Depois de 180 dias de sua promulgação, a Lei no. 14.478/2022, que regula o mercado de criptomoedas no Brasil, começa a vigorar em 20 de junho de 2023, com a promessa de organizar o ambiente de negócios de investimentos e operações com ativos virtuais.
Ainda como novidade, o Decreto 11.563/2022, regulamentador da Lei, estabeleceu que o Banco Central do Brasil será a autoridade competente para autorizar o funcionamento das corretoras de criptomoedas, que assim dependerão de licença específica da autoridade monetária central para operar, exigindo dessas empresas um nível mais elevado de compliance e aderência às normas regulamentares. Por outro lado, a CVM manterá competência para fiscalizar os ativos que forem considerados valores mobiliários.
Porém, como o Decreto foi promulgado às vésperas de vigência do novo marco legal, nem o Banco Central nem a CVM editaram suas normas regulamentares, retirando alguns efeitos práticos da nova legislação, persistindo a incerteza sobre a situação das empresas que já estão em atividade e para as novas operações, inclusive diante da ausência das normas de conformidade que deverão ser seguidas, mantendo ainda esse ambiente de incerteza até que normas complementares sejam expedidas pelo Bacen e CVM.
Por outro lado, certos aspectos da Lei já estão em vigor, como por exemplo, a alteração do Código Penal, que passou a contar com a inclusão do artigo 171-A, estabelecendo o crime de fraude com a utilização de ativos virtuais, valores mobiliários ou ativos financeiros, com pena de 4 e 8 anos e multa anos para quem “organizar, gerir, ofertar ou distribuir carteiras ou intermediar operações que envolvam ativos virtuais, valores mobiliários ou quaisquer ativos financeiros com o fim de obter vantagem ilícita, em prejuízo alheio, induzindo ou mantendo alguém em erro, mediante artifício, ardil ou qualquer outro meio fraudulento”.
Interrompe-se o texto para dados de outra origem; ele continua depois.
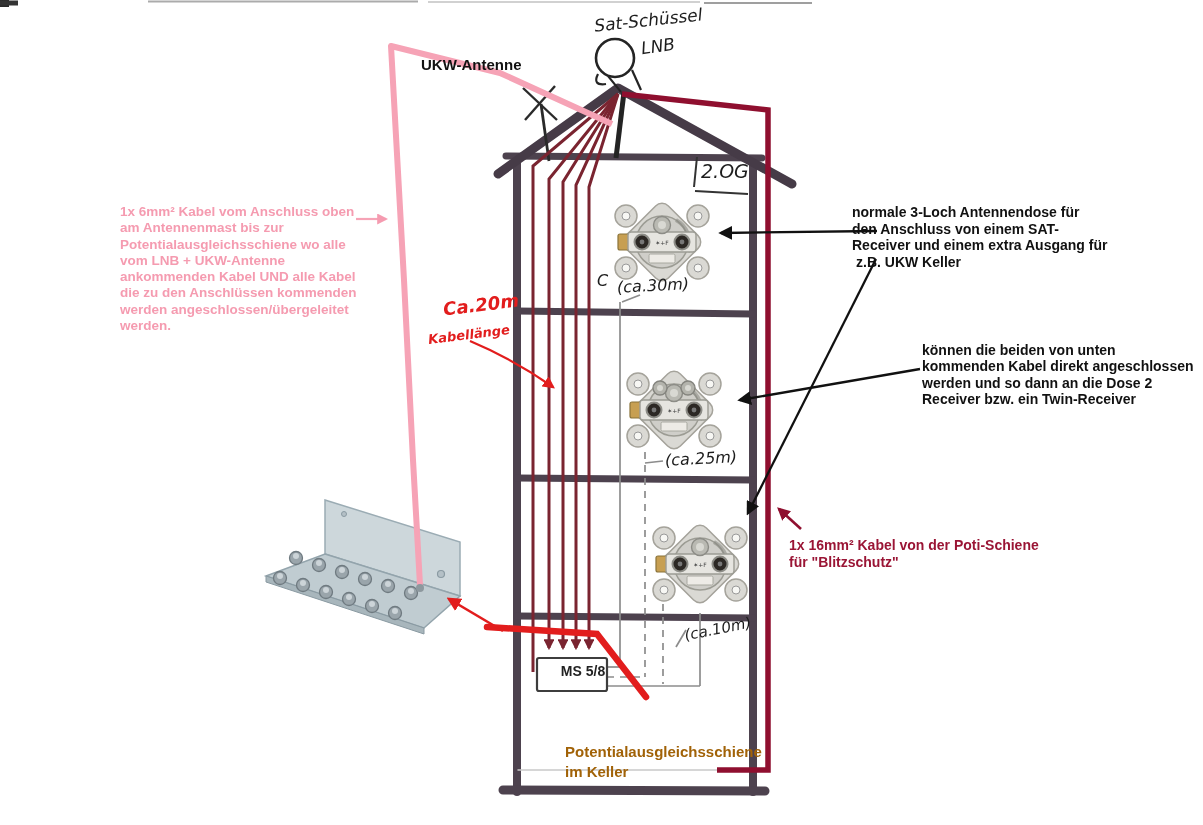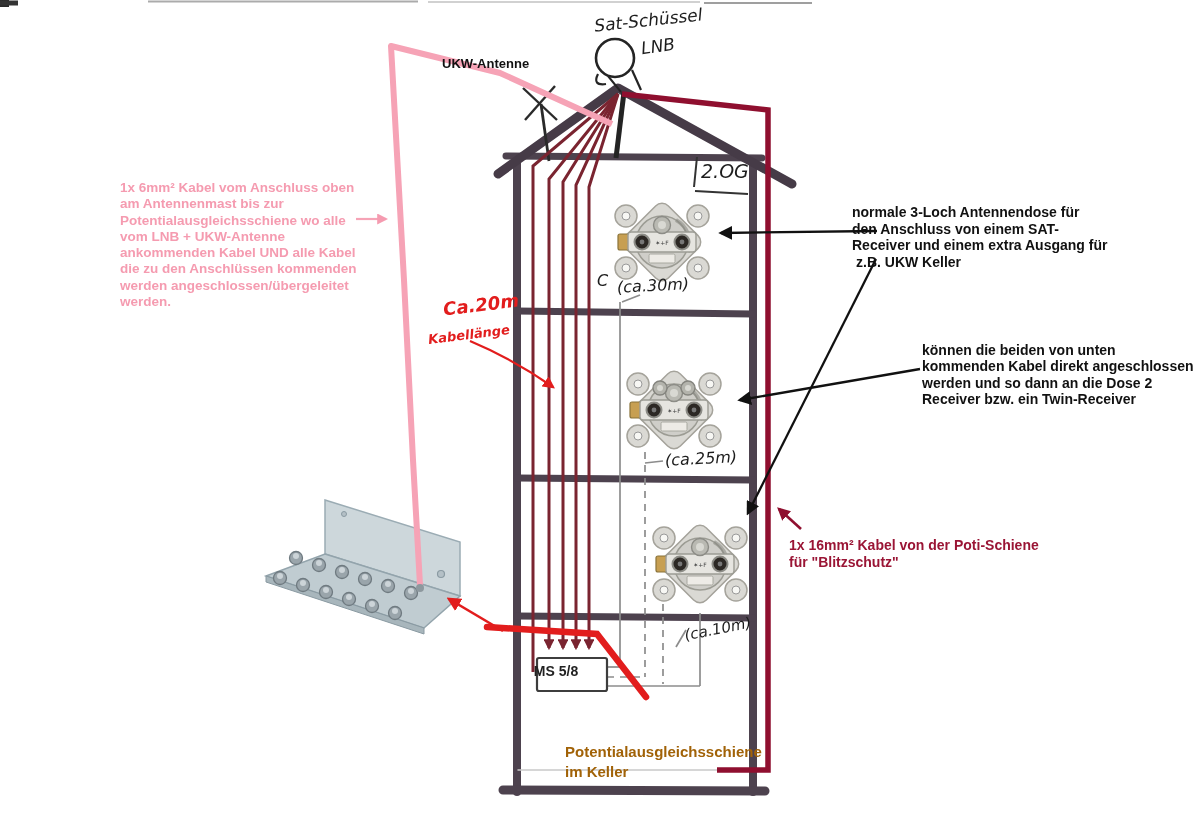"UKW-Antenne" .bold-label { font-size: 13px -> 15px; margin-left: 21px -> none }
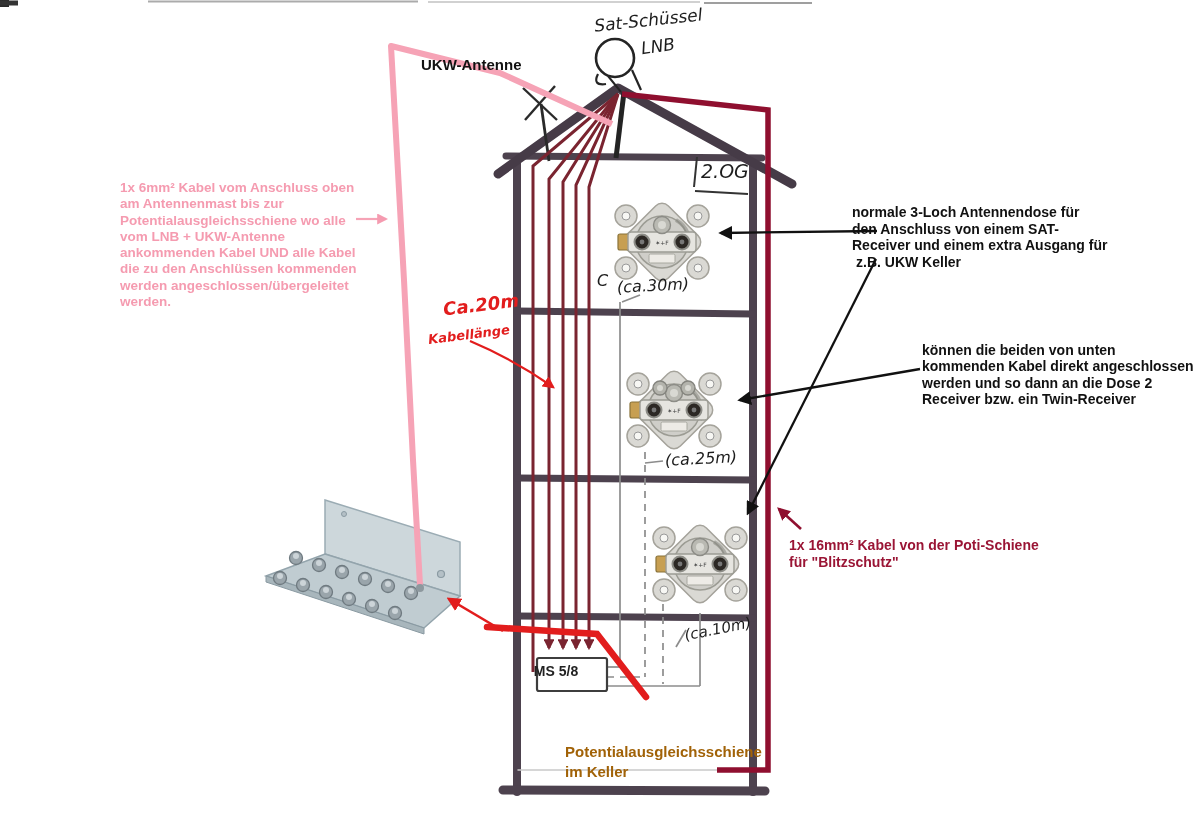"1x 6mm² Kabel vom Anschluss" div.txt { top: 180px -> 204px }
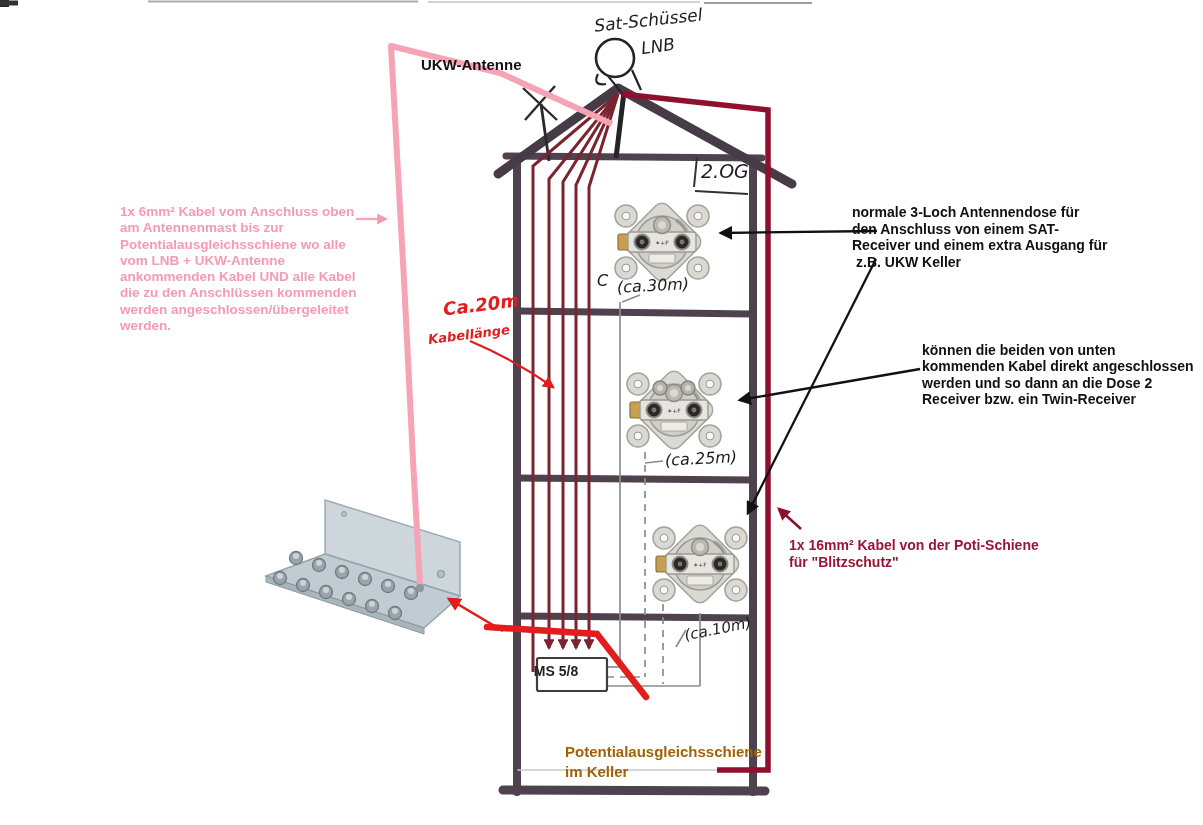"MS 5/8" div.txt { left: 521px -> 548px }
Essa eventual conduta delituosa não comportará acordos de encerramento da ação penal por meio de transação, podendo assim levar à eventual prisão dos envolvidos. O crime de lavagem de dinheiro também teve a pena aumentada de 1/3 a 2/3 caso a operação seja realizada por meio de organização criminosa ou por intermédio de ativos virtuais.
Com mais rigor penal, espera-se que a nova regulamentação impacte o ambiente jurídico mas também busque proteger os consumidores finais que muitas vezes são envolvidos em golpes do mercado financeiro por conta dos esquemas das pirâmides financeiras. Apenas no ano de 2022, a Receita Federal informa que os investidores movimentaram cerca de R$ 200 bilhões em operações com ativos virtuais.
A nova legislação cria ainda o conceito de ativos virtuais (o que inclui as criptomoedas, tokens, stablecoins, meme coins, etc.) e por conseguinte as empresas prestadoras de serviços de ativos virtuais, conhecidas no mercado como exchanges, que executam, em nome de terceiros, pelo menos um dos serviços de ativos virtuais definidos em lei.
Essas empresas passam ainda a constar no rol de atividades obrigadas a identificar clientes e operações sujeitas às medidas de prevenção de lavagem de dinheiro, tornando-as equiparadas à instituição financeira, o que pode alcançar os atos praticados por seus administradores nos crimes contra o sistema financeiro nacional.
Com a nova legislação, espera-se que o mercado encontre maior certeza jurídica e com regulamentação adequada aos demais países que estão buscando proteger o setor financeiro. Porém, a necessidade de adequação trará desafios não apenas para as empresas do segmento, como também para as autoridades reguladoras envolvidas e o ambiente de negócios em geral, sendo extremamente importante um aprofundamento dos estudos da nova legislação e seus impactos sobre cada atividade.